■ **What you are asked to do**
A word-for-word copy of the records below is needed, without the images.

■ **Data for review**

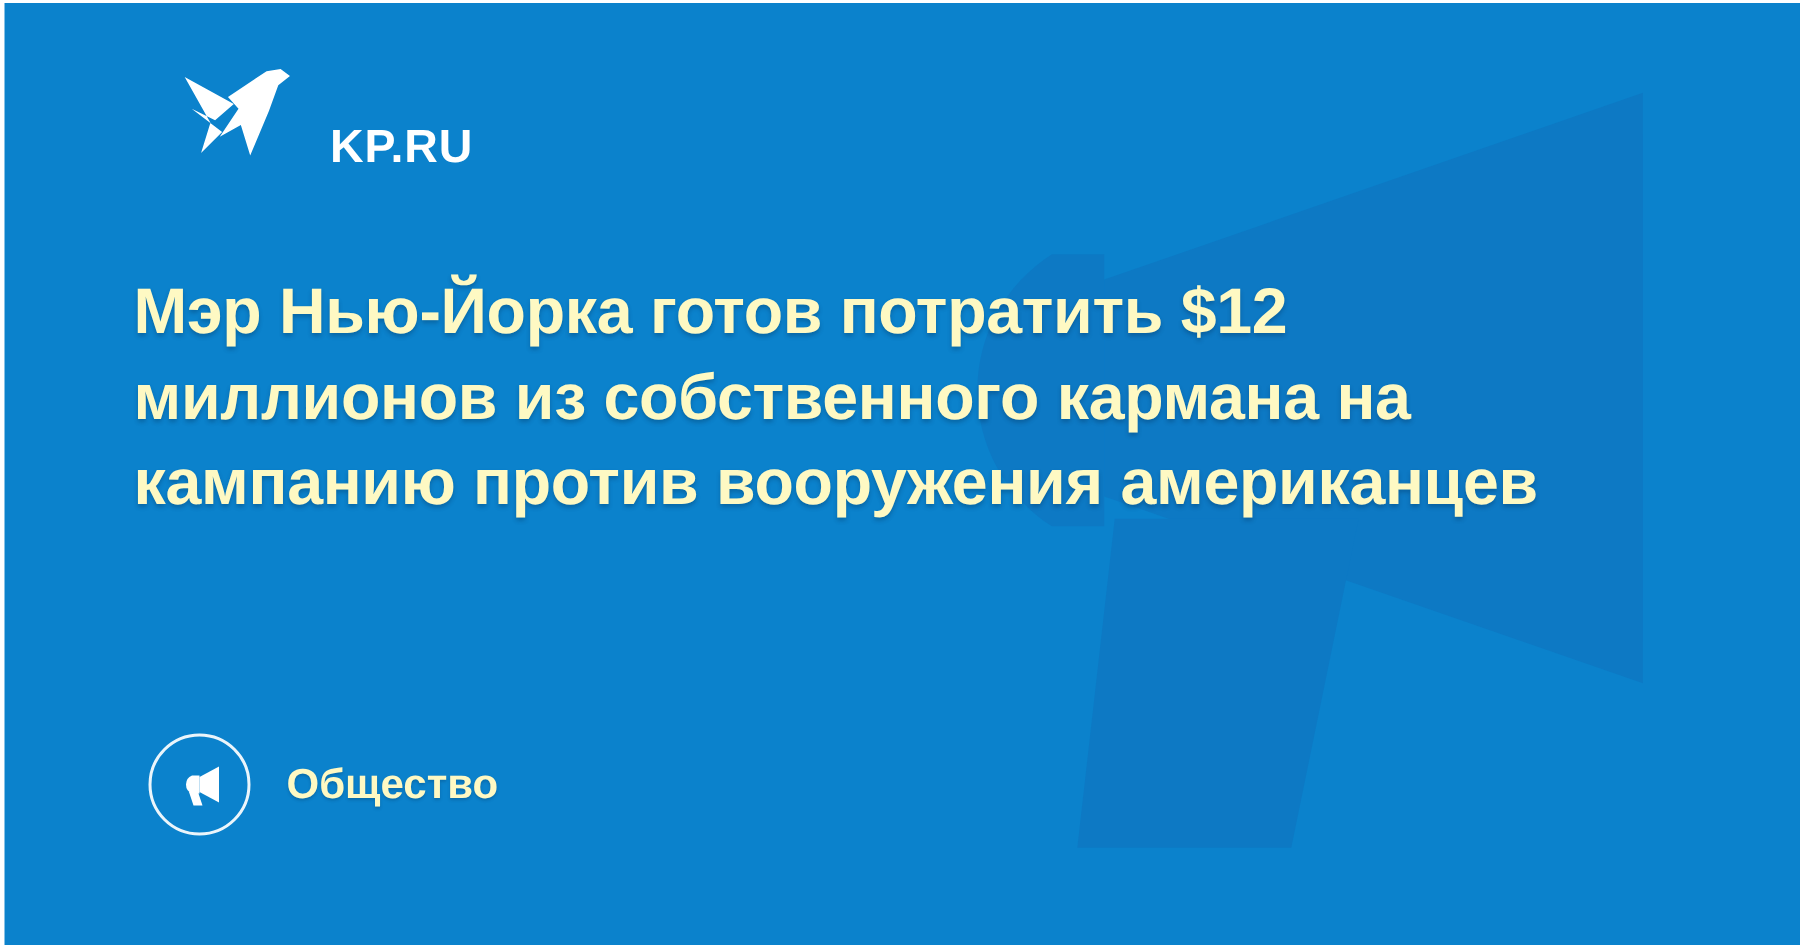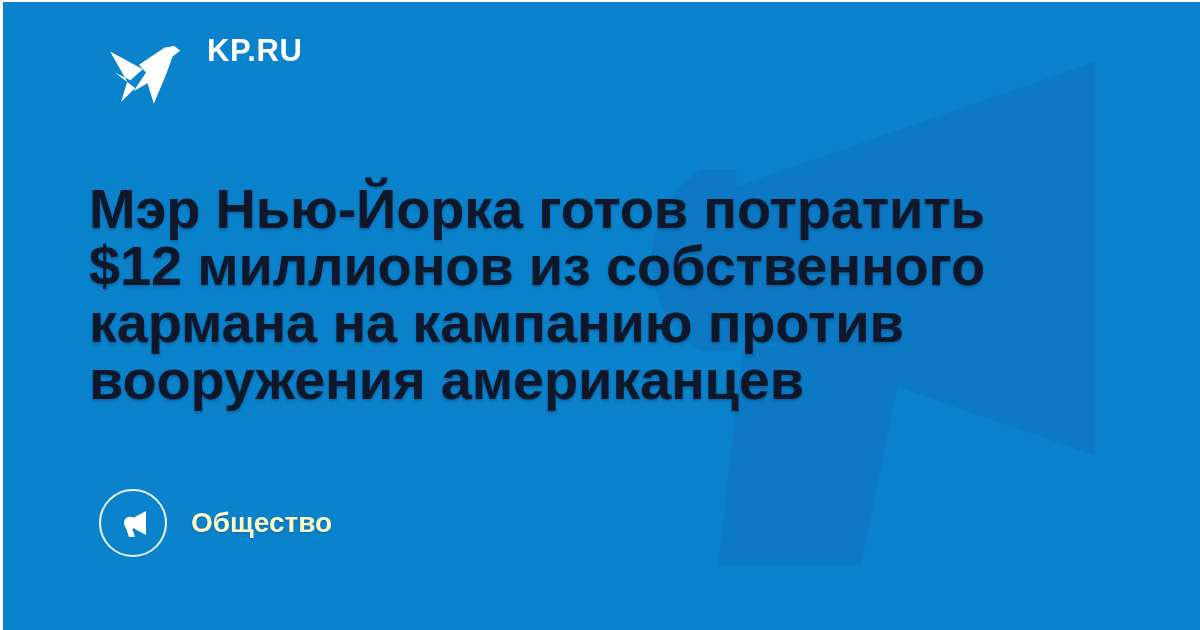--- a/index.html
+++ b/index.html
@@ -26,24 +26,24 @@
     position: absolute;
     inset: 0;
     width: 100%;
     height: 100%;
     pointer-events: none;
   }
 
   
   .brand {
     position: absolute;
-    left: 104px;
+    left: 117px;
     top: 33px;
     display: flex;
-    align-items: flex-start;
+    align-items: flex-end;
     gap: 22px;
     z-index: 5;
   }
 
   .brand-mark {
     width: 78px;
     height: 78px;
     display: block;
   }
 
@@ -56,22 +56,22 @@
     white-space: nowrap;
   }
 
   
   .headline {
     position: absolute;
     left: 86px;
     top: 178px;
     width: 960px;
     z-index: 5;
-    color: #0f172a;
-    font-size: 56px;
+    color: #fef9c3;
+    font-size: 43px;
     font-weight: 700;
     line-height: 57px;
     letter-spacing: -0.2px;
     text-shadow: 0 2px 3px rgba(0, 40, 75, 0.30);
     margin: 0;
   }
 
   
   .category {
     position: absolute;

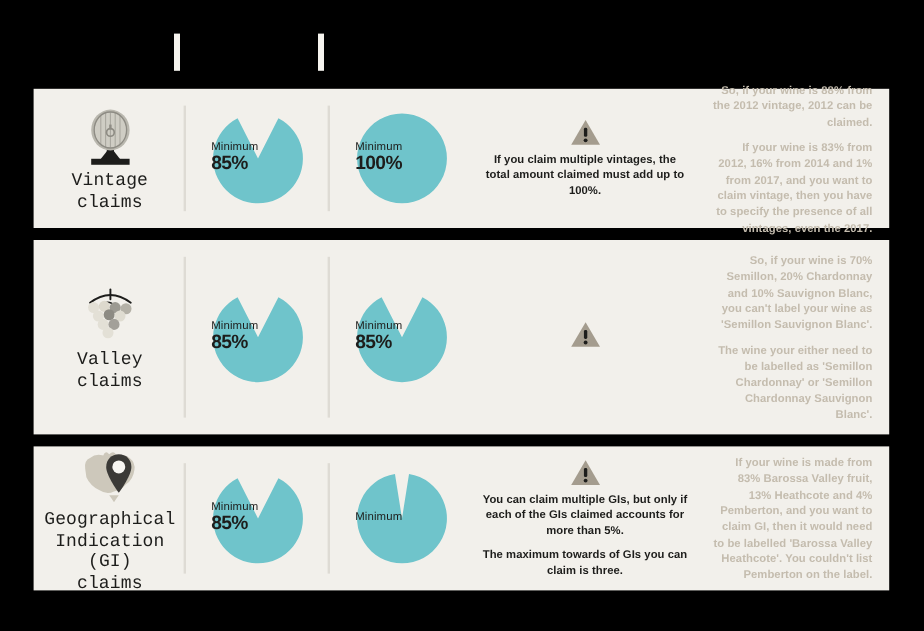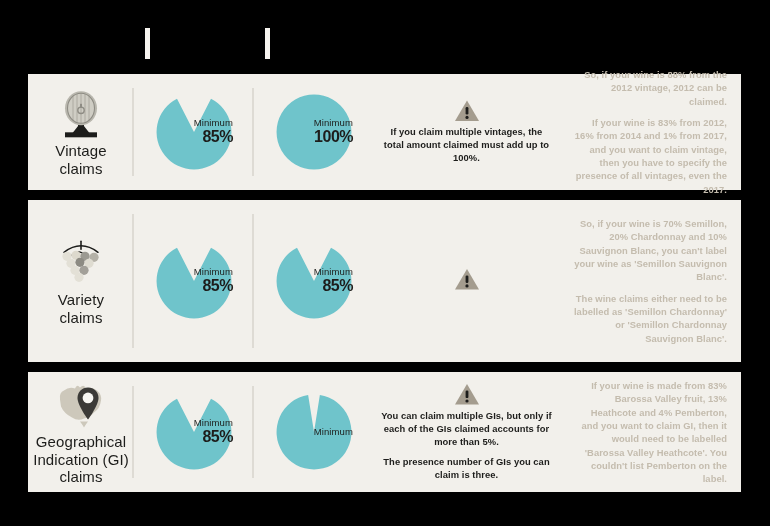--- a/index.html
+++ b/index.html
@@ -41,21 +41,21 @@
 
   .panel-inner {
     position: relative;
     width: 100%;
     height: 100%;
     display: flex;
     align-items: stretch;
   }
 
   
-  .col-title   { width: 106px; flex: none; position: relative; }
+  .col-title   { width: 127px; flex: none; position: relative; font-family: Liberation Mono, monospace; }
   .col-pie1    { width: 120px; flex: none; position: relative; }
   .col-pie2    { width: 120px; flex: none; position: relative; }
   .col-note    { width: 185px; flex: none; position: relative; }
   .col-example { flex: 1 1 auto; position: relative; }
 
   
   .col-pie1::before,
   .col-pie2::before {
     content: "";
     position: absolute;
@@ -86,21 +86,21 @@
     letter-spacing: 0.1px;
   }
 
   
   .pie-wrap { position: relative; width: 78px; height: 78px; }
   .pie-wrap svg { display: block; }
   .pie-text {
     position: absolute;
     left: 0; right: 0; top: 50%;
     transform: translateY(-52%);
-    text-align: right;
+    text-align: left;
     pointer-events: none;
   }
   .pie-min {
     display: block;
     font-size: 9.5px;
     color: #1d1d1b;
     letter-spacing: .1px;
     line-height: 1;
     margin-bottom: 1px;
   }
@@ -252,21 +252,21 @@
               <circle cx="19" cy="28" r="4.6" fill="#e3e0d6"></circle>
               <circle cx="28" cy="27" r="4.6" fill="#8d8b83"></circle>
               <circle cx="37" cy="28" r="4.6" fill="#dfdcd1"></circle>
               <circle cx="23" cy="35" r="4.6" fill="#e3e0d6"></circle>
               <circle cx="32" cy="35" r="4.6" fill="#a3a099"></circle>
               <circle cx="27" cy="42" r="4.6" fill="#e3e0d6"></circle>
             </g>
           </svg>
         </span>
         <div class="cat-label">
-          <span>Variety</span><br>
+          <span>Valley</span><br>
           <span>claims</span>
         </div>
       </div>
     </div>
 
     <div class="col-pie1">
       <div class="col-center">
         <div class="pie-wrap">
           <svg viewBox="0 0 100 100" width="78" height="78" aria-hidden="true">
             <path class="pie-slice" fill="#6fc4cb" d="M 50 50 L 71.79 7.23 A 48 48 0 1 1 28.21 7.23 Z"></path>
@@ -304,21 +304,21 @@
             </svg>
           </span>
         </div>
       </div>
     </div>
 
     <div class="col-example">
       <div class="col-center">
         <div class="example-block">
           <p class="ex-p">So, if your wine is 70% Semillon, 20% Chardonnay and 10% Sauvignon Blanc, you can't label your wine as 'Semillon Sauvignon Blanc'.</p>
-          <p class="ex-p">The wine claims either need to be labelled as 'Semillon Chardonnay' or 'Semillon Chardonnay Sauvignon Blanc'.</p>
+          <p class="ex-p">The wine your either need to be labelled as 'Semillon Chardonnay' or 'Semillon Chardonnay Sauvignon Blanc'.</p>
         </div>
       </div>
     </div>
 
   </div>
 </section>
 
 <section class="panel" id="panel-gi">
   <div class="panel-inner">
 
@@ -373,21 +373,21 @@
       <div class="col-center">
         <div class="note-block">
           <span class="warn-icon">
             <svg viewBox="0 0 26 23" width="26" height="23" aria-hidden="true">
               <path d="M13 1.5 L25 22 L1 22 Z" fill="#a49c8e"></path>
               <rect x="11.6" y="8" width="2.8" height="7.5" rx="1.2" fill="#1d1d1b"></rect>
               <circle cx="13" cy="18.4" r="1.6" fill="#1d1d1b"></circle>
             </svg>
           </span>
           <p class="note-p">You can claim multiple GIs, but only if each of the GIs claimed accounts for more than 5%.</p>
-          <p class="note-p">The presence number of GIs you can claim is three.</p>
+          <p class="note-p">The maximum towards of GIs you can claim is three.</p>
         </div>
       </div>
     </div>
 
     <div class="col-example">
       <div class="col-center">
         <div class="example-block">
           <p class="ex-p">If your wine is made from 83% Barossa Valley fruit, 13% Heathcote and 4% Pemberton, and you want to claim GI, then it would need to be labelled 'Barossa Valley Heathcote'. You couldn't list Pemberton on the label.</p>
         </div>
       </div>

■ **Result**
--- a/index.html
+++ b/index.html
@@ -26,24 +26,24 @@
     position: absolute;
     inset: 0;
     width: 100%;
     height: 100%;
     pointer-events: none;
   }
 
   
   .brand {
     position: absolute;
-    left: 104px;
+    left: 117px;
     top: 33px;
     display: flex;
-    align-items: flex-start;
+    align-items: flex-end;
     gap: 22px;
     z-index: 5;
   }
 
   .brand-mark {
     width: 78px;
     height: 78px;
     display: block;
   }
 
@@ -56,22 +56,22 @@
     white-space: nowrap;
   }
 
   
   .headline {
     position: absolute;
     left: 86px;
     top: 178px;
     width: 960px;
     z-index: 5;
-    color: #0f172a;
-    font-size: 56px;
+    color: #fef9c3;
+    font-size: 43px;
     font-weight: 700;
     line-height: 57px;
     letter-spacing: -0.2px;
     text-shadow: 0 2px 3px rgba(0, 40, 75, 0.30);
     margin: 0;
   }
 
   
   .category {
     position: absolute;

--- a/index.html
+++ b/index.html
@@ -41,21 +41,21 @@
 
   .panel-inner {
     position: relative;
     width: 100%;
     height: 100%;
     display: flex;
     align-items: stretch;
   }
 
   
-  .col-title   { width: 106px; flex: none; position: relative; }
+  .col-title   { width: 127px; flex: none; position: relative; font-family: Liberation Mono, monospace; }
   .col-pie1    { width: 120px; flex: none; position: relative; }
   .col-pie2    { width: 120px; flex: none; position: relative; }
   .col-note    { width: 185px; flex: none; position: relative; }
   .col-example { flex: 1 1 auto; position: relative; }
 
   
   .col-pie1::before,
   .col-pie2::before {
     content: "";
     position: absolute;
@@ -86,21 +86,21 @@
     letter-spacing: 0.1px;
   }
 
   
   .pie-wrap { position: relative; width: 78px; height: 78px; }
   .pie-wrap svg { display: block; }
   .pie-text {
     position: absolute;
     left: 0; right: 0; top: 50%;
     transform: translateY(-52%);
-    text-align: right;
+    text-align: left;
     pointer-events: none;
   }
   .pie-min {
     display: block;
     font-size: 9.5px;
     color: #1d1d1b;
     letter-spacing: .1px;
     line-height: 1;
     margin-bottom: 1px;
   }
@@ -252,21 +252,21 @@
               <circle cx="19" cy="28" r="4.6" fill="#e3e0d6"></circle>
               <circle cx="28" cy="27" r="4.6" fill="#8d8b83"></circle>
               <circle cx="37" cy="28" r="4.6" fill="#dfdcd1"></circle>
               <circle cx="23" cy="35" r="4.6" fill="#e3e0d6"></circle>
               <circle cx="32" cy="35" r="4.6" fill="#a3a099"></circle>
               <circle cx="27" cy="42" r="4.6" fill="#e3e0d6"></circle>
             </g>
           </svg>
         </span>
         <div class="cat-label">
-          <span>Variety</span><br>
+          <span>Valley</span><br>
           <span>claims</span>
         </div>
       </div>
     </div>
 
     <div class="col-pie1">
       <div class="col-center">
         <div class="pie-wrap">
           <svg viewBox="0 0 100 100" width="78" height="78" aria-hidden="true">
             <path class="pie-slice" fill="#6fc4cb" d="M 50 50 L 71.79 7.23 A 48 48 0 1 1 28.21 7.23 Z"></path>
@@ -304,21 +304,21 @@
             </svg>
           </span>
         </div>
       </div>
     </div>
 
     <div class="col-example">
       <div class="col-center">
         <div class="example-block">
           <p class="ex-p">So, if your wine is 70% Semillon, 20% Chardonnay and 10% Sauvignon Blanc, you can't label your wine as 'Semillon Sauvignon Blanc'.</p>
-          <p class="ex-p">The wine claims either need to be labelled as 'Semillon Chardonnay' or 'Semillon Chardonnay Sauvignon Blanc'.</p>
+          <p class="ex-p">The wine your either need to be labelled as 'Semillon Chardonnay' or 'Semillon Chardonnay Sauvignon Blanc'.</p>
         </div>
       </div>
     </div>
 
   </div>
 </section>
 
 <section class="panel" id="panel-gi">
   <div class="panel-inner">
 
@@ -373,21 +373,21 @@
       <div class="col-center">
         <div class="note-block">
           <span class="warn-icon">
             <svg viewBox="0 0 26 23" width="26" height="23" aria-hidden="true">
               <path d="M13 1.5 L25 22 L1 22 Z" fill="#a49c8e"></path>
               <rect x="11.6" y="8" width="2.8" height="7.5" rx="1.2" fill="#1d1d1b"></rect>
               <circle cx="13" cy="18.4" r="1.6" fill="#1d1d1b"></circle>
             </svg>
           </span>
           <p class="note-p">You can claim multiple GIs, but only if each of the GIs claimed accounts for more than 5%.</p>
-          <p class="note-p">The presence number of GIs you can claim is three.</p>
+          <p class="note-p">The maximum towards of GIs you can claim is three.</p>
         </div>
       </div>
     </div>
 
     <div class="col-example">
       <div class="col-center">
         <div class="example-block">
           <p class="ex-p">If your wine is made from 83% Barossa Valley fruit, 13% Heathcote and 4% Pemberton, and you want to claim GI, then it would need to be labelled 'Barossa Valley Heathcote'. You couldn't list Pemberton on the label.</p>
         </div>
       </div>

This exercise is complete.